Ainsi, le repas gastronomique des Français est désormais
sur la liste représentative du patrimoine culturel et immatériel de l’humanité.
Cette inscription implique la mise en œuvre de plusieurs mesures concrètes
visant à assurer la préservation du repas gastronomique français, notamment par
un accompagnement éducatif dans les écoles, par des manifestations culturelles
et par un recensement précis des éléments constitutifs de ce patrimoine immatériel.
Cette reconnaissance du savoir faire culinaire français
est une bonne nouvelle, également pour les agriculteurs et le tourisme rural.
Les cuisiniers ont l’habitude de rappeler qu’ils ne peuvent bien exercer leur
métier qu’avec des produits de qualité et diversifiés. D’où l’enjeu d’une
agriculture dynamique et non standardisée sur tous nos territoires.

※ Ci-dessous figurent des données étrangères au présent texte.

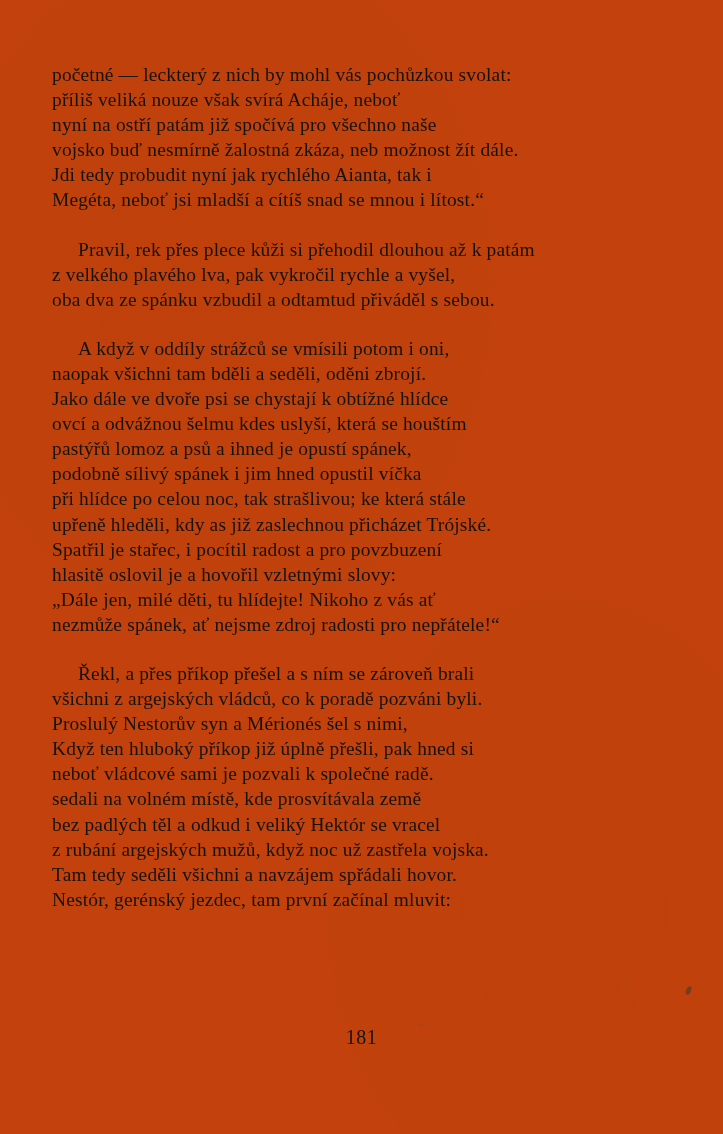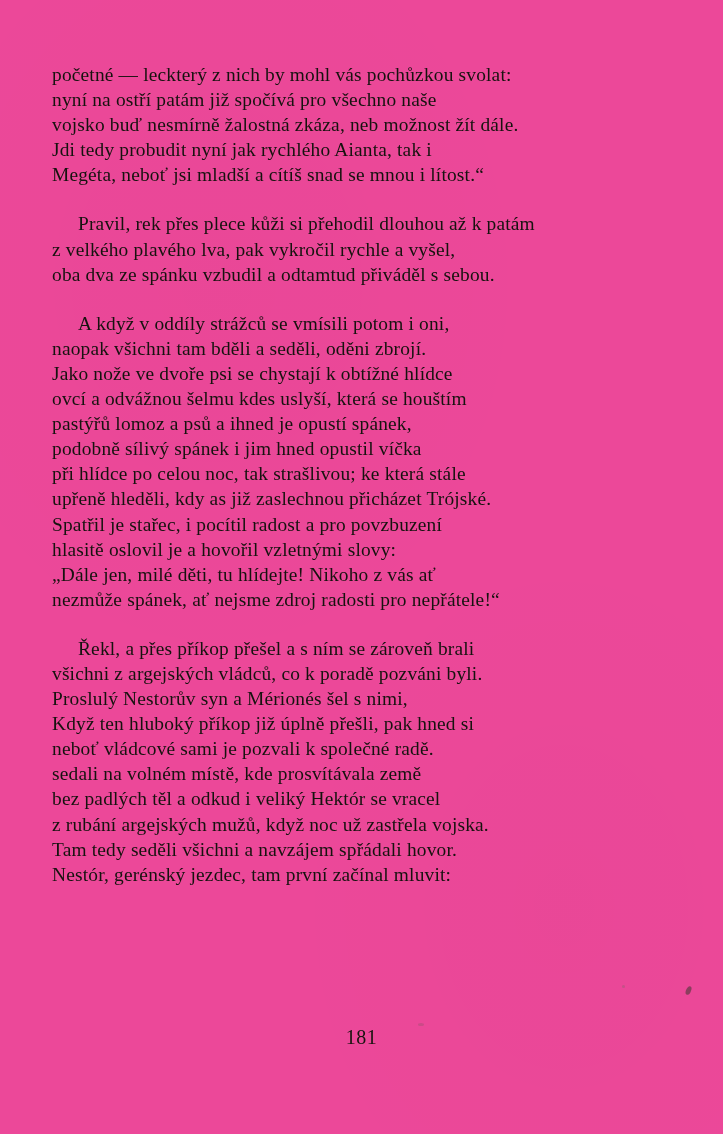"početné — leckterý z nich" .page { background: #ec4899 -> #c2410c }
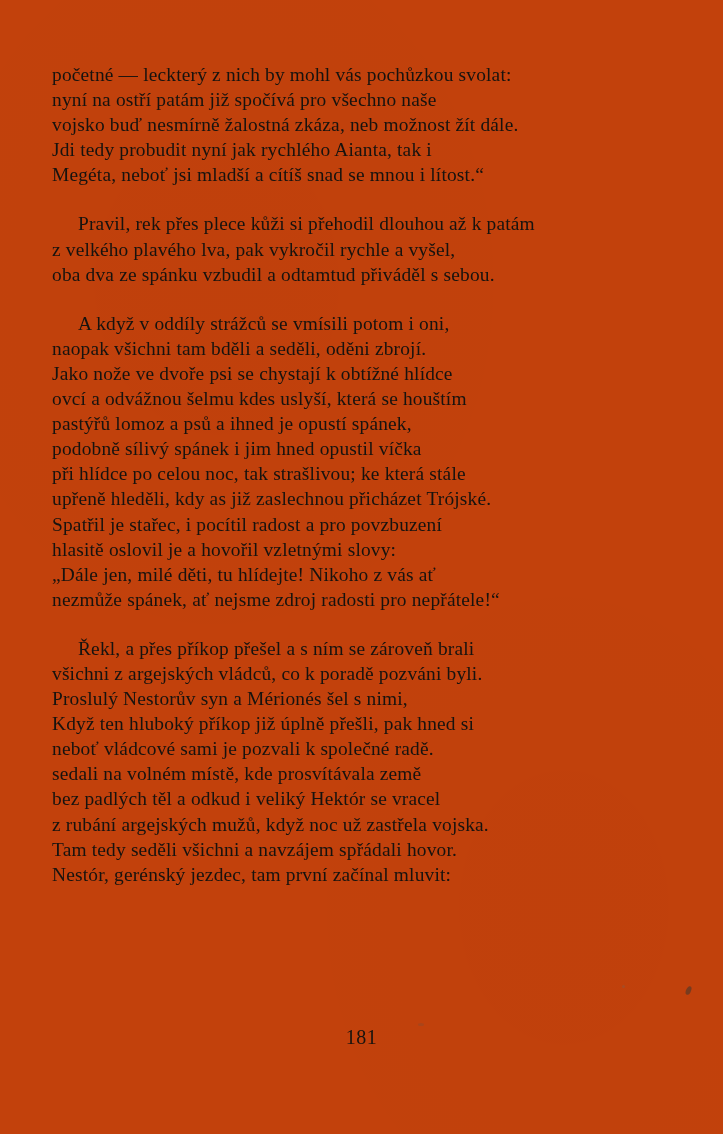"příliš veliká nouze však svírá" div.line { html: none -> <div>příliš veliká nouze však svírá Acháje, neboť</div> }
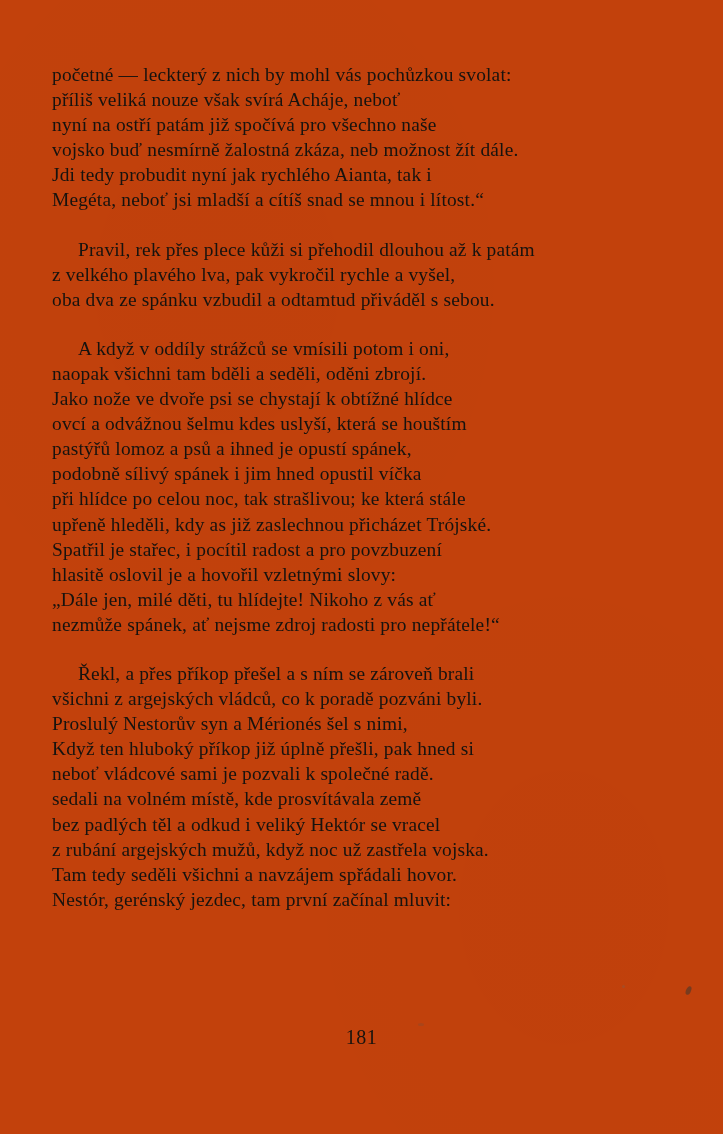"Jako nože ve dvoře psi" div.line { text: nože -> dále }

L’avenir de beaucoup de productions, se joue souvent
dans des détails de moyens de productions et de règlements qui ont tendance à
diluer les particularités territoriales. Il faut qu’il y ait cohérence entre
reconnaissance de notre gastronomie et reconnaissance du savoir faire des
agriculteurs jusque dans des grandes décisions de la
PAC. Que tout le monde soit conscient que le
patrimoine culinaire français
débute au champ avec des paysans durables.